Supposons qu’au bout de 2 ans, l’émetteur «B» rappelle par anticipation son obligation de coupon 5% car il peut bénéficier de conditions de refinancements plus favorables. Dans ce cas 4 options s’offrent au gérant du fonds:

  • Conserver les liquidités perçues du remboursement en liquidités. Cela implique une dilution du rendement actuariel puisque les liquidités seront rémunérées à 0% vs un rendement à l’achat de l’obligation «B» de 5%. Le rendement actuariel moyen du portefeuille passe ainsi à 3.33% à l’année 2 vs 5% initialement.   
  • Investir l’argent reçu du remboursement dans une nouvelle dette aux conditions de marché du moment (disons à 3%).

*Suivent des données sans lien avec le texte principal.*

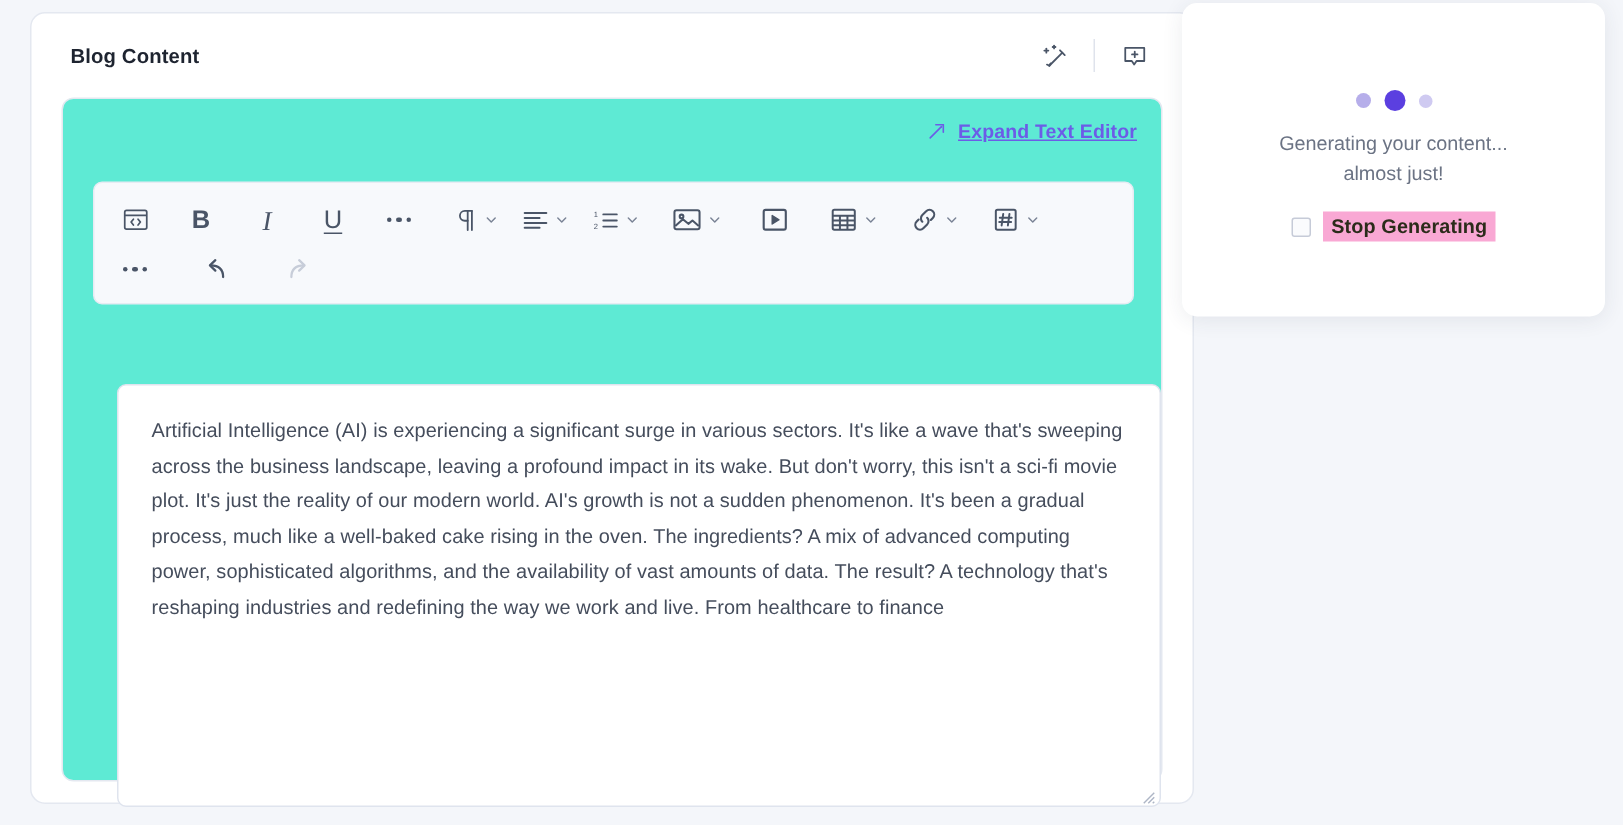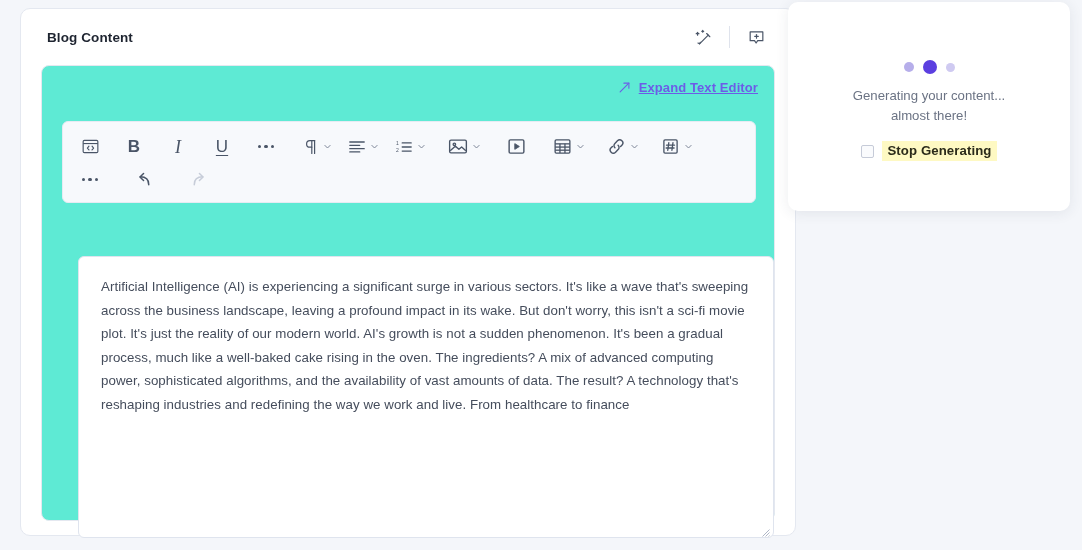"almost there!" div.gen-line { text: there -> just }
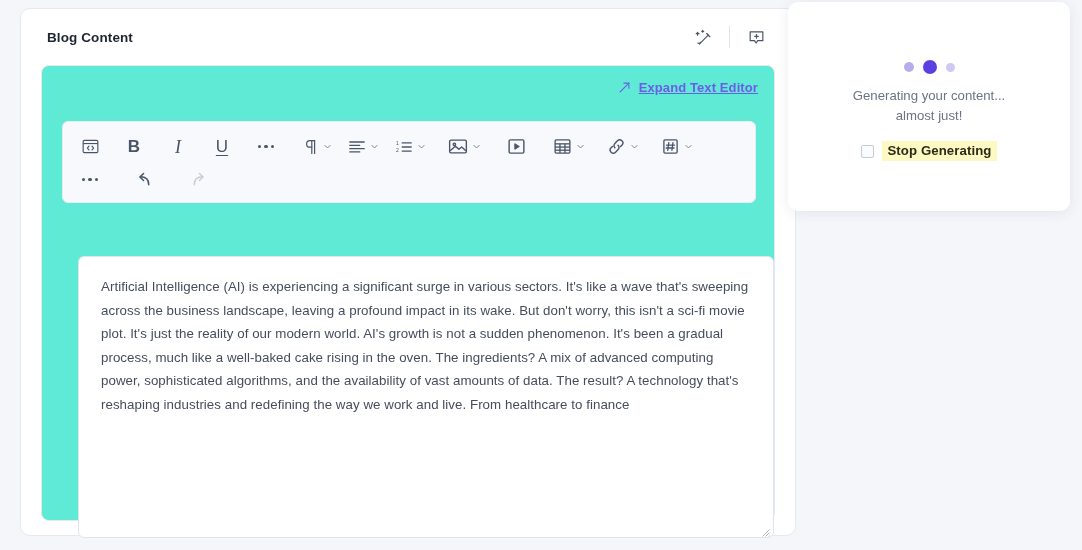"Stop Generating" .stop-label { background: #fef9c3 -> #f9a8d4 }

Le risque du portefeuille n’est pas dégradé mais le rendement l’est. Le rendement actuariel moyen du portefeuille passe ainsi à 4,3%.
  • Investir l’argent reçu du call dans les obligations restantes (A & C). Le rendement du portefeuille n’est pas dégradé mais son risque l’est car l’opération augmente la concentration du portefeuille et donc des pertes importantes en cas d’événement de crédit sur les émetteurs A et/ou C.  
  • Investir l’argent reçu du call dans une obligation plus risquée qui offre un coupon de 5% comparable à celui de l’investissement initial. Le rendement n’est pas dégradé mais le risque l’est.

Supposons maintenant qu’à la fin de l’année 4, l’émetteur «C» rappelle aussi son obligation 2 ans avant son échéance.  Les 4 mêmes options évoquées plus haut restent valables pour le fonds, toutefois le coût du risque sera plus important pour l’option 3 (une concentration encore plus forte) et les options 2 & 3 deviennent plus difficiles voire impossibles à réaliser. Si le gérant opte pour la 1ère solution (garder le cash dans le fonds car n’a pas d’alternative), le rendement du fonds se trouve encore dilué passant à 1.65% pour les 2 années restantes.

POURQUOI LA HAUSSE DES TAUX POURRAIT ÊTRE «UNE BONNE CHOSE» POUR LES FONDS À ÉCHÉANCE?

La hausse récente des taux d’intérêts et la hausse des primes de risque de crédit ont significativement impacté les prix des obligations. Ainsi, le prix moyen des obligations High Yield sur le marché secondaire est actuellement à 84% du pair (non loin du niveau observé lors de la crise du Covid).

Généralement, le prix moyen des calls se situe entre 100 à 102% et donc le prix de marché des obligations devrait revenir durablement au-dessus de ce niveau pour observer une reprise des rappels anticipés. Par conséquent, l'option de rappels anticipés («call») est aujourd’hui très en dehors de la monnaie (i.e.:  La probabilité d’exercice de cette option est quasiment nulle vu le prix actuel des obligations).  

Dans l’hypothèse optimiste d’une normalisation rapide du marché, le gain pour l’investisseur serait significatif car il bénéficierait d'une appréciation importante des prix des obligations qui vont converger vers la valeur de call et du portage. Autrement, dans une hypothèse de normalisation progressive, l’investisseur va bénéficier du portage obligataire sur une plus longue période (car les calls demeureront en dehors de la monnaie pour une longue durée) et d’une convergence des prix vers la valeur de remboursement.

CONCLUSION

Dans une certaine mesure, la hausse des taux pourrait être favorable pour les stratégies à échéance à haut rendement car:

  • Elle réduit le risque de rappel anticipé («call»)
  • Et permet d’améliorer le taux de réinvestissement en cas de rappel anticipé. Idem pour les coupons, ces derniers seront réinvestis sur des rendements stables voire supérieurs.

La hausse des taux réduit ainsi le décalage entre la promesse de rendement initial et la performance finale de l’investisseur (convergence du YTW vers le YTM) et permet de maintenir un coupon stable pour les investisseurs investis sur la part distribution.